(Records from a data collection)
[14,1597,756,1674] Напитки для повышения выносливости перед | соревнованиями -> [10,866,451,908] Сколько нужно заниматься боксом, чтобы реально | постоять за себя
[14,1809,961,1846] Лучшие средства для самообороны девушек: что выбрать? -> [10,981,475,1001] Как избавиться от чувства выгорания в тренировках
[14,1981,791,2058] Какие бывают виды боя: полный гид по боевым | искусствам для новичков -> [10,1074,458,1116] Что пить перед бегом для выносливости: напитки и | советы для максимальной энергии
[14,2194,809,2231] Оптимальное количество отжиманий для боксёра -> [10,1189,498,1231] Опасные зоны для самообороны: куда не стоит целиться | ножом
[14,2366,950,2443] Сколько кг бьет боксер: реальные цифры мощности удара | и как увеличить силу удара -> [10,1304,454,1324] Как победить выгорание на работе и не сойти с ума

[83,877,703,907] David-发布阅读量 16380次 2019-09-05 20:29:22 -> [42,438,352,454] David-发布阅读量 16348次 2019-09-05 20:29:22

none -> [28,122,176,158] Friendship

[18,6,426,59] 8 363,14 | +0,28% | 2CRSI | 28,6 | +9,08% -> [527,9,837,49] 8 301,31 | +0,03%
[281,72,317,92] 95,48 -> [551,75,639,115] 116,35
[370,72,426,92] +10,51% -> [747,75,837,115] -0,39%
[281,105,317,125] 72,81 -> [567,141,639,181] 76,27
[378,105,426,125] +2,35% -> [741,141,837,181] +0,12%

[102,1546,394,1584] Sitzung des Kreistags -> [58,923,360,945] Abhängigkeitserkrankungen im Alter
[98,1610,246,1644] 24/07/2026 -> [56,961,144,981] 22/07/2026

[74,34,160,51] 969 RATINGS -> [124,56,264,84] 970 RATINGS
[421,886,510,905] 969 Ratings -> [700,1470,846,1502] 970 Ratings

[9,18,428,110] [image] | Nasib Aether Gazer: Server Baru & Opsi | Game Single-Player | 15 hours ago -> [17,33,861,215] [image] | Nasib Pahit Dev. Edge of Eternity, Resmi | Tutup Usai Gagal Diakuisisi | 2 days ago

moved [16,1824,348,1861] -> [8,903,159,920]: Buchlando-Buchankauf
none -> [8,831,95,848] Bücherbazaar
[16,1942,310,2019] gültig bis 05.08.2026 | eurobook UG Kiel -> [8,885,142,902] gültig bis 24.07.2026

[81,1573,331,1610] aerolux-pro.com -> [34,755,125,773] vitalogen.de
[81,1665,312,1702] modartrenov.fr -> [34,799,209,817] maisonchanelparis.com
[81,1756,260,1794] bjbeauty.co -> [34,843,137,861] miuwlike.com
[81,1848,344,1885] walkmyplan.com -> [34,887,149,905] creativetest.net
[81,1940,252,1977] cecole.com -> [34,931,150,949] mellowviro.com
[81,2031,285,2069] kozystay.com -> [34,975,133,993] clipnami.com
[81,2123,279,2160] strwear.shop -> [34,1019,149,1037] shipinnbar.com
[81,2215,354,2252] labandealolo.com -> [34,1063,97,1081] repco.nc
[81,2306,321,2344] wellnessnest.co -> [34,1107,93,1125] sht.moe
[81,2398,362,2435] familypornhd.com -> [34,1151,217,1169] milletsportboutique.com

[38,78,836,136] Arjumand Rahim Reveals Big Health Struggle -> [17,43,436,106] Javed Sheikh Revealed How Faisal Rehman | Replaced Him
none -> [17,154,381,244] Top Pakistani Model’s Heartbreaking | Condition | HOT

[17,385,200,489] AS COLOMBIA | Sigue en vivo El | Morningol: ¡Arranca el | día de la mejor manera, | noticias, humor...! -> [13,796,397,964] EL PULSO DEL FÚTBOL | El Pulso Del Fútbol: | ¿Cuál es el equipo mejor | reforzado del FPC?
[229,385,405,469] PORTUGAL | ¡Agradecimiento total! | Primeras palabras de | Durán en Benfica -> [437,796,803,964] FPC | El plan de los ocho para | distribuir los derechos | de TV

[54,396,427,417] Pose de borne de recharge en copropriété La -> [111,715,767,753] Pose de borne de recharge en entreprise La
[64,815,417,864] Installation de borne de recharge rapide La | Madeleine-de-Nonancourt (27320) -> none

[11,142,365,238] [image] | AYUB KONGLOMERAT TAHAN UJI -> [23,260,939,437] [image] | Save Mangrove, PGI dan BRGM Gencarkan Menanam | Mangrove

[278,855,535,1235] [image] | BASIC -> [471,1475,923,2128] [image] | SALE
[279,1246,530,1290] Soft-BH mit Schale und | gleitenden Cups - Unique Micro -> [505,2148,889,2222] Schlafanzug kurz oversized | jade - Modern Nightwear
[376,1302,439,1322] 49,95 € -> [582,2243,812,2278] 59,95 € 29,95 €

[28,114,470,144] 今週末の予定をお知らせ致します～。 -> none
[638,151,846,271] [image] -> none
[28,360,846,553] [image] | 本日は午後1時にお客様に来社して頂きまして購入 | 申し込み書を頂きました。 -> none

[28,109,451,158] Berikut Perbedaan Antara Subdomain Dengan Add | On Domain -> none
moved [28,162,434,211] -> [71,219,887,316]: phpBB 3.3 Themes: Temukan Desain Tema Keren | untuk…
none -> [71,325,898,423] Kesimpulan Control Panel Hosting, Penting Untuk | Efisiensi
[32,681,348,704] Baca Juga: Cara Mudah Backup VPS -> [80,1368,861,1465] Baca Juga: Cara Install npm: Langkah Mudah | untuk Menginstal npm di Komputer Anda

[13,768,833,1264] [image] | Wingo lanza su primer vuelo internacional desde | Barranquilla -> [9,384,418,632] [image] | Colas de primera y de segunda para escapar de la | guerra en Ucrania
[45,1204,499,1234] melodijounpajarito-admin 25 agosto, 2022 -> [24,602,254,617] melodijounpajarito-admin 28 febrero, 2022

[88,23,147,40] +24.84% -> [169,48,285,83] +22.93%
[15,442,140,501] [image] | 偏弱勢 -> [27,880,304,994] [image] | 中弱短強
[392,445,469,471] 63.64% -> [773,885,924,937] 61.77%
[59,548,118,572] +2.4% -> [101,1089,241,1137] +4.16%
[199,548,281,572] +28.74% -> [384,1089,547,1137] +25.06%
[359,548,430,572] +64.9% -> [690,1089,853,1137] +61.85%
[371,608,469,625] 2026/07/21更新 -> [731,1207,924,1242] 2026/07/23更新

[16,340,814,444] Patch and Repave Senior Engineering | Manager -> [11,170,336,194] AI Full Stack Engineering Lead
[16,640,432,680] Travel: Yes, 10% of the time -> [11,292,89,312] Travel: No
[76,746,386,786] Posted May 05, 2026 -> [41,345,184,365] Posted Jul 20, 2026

_ASSIGNED TASK:_ Report how many lines of the preceding records include "самообороны". Output the number only.

_YOUR SOLUTION:_ 2